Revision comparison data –
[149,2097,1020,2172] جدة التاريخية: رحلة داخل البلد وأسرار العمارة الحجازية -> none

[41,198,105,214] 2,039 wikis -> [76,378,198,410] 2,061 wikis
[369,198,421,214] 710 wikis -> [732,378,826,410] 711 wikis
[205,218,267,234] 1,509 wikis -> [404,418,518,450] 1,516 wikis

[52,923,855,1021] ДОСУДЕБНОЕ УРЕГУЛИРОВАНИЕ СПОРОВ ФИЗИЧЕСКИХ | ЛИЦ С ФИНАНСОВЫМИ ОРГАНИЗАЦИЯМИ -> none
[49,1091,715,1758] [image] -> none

Work to be completed – Could you return the lines in the entries above that contain "none"?

Response to this exercise –
[149,2097,1020,2172] جدة التاريخية: رحلة داخل البلد وأسرار العمارة الحجازية -> none
[52,923,855,1021] ДОСУДЕБНОЕ УРЕГУЛИРОВАНИЕ СПОРОВ ФИЗИЧЕСКИХ | ЛИЦ С ФИНАНСОВЫМИ ОРГАНИЗАЦИЯМИ -> none
[49,1091,715,1758] [image] -> none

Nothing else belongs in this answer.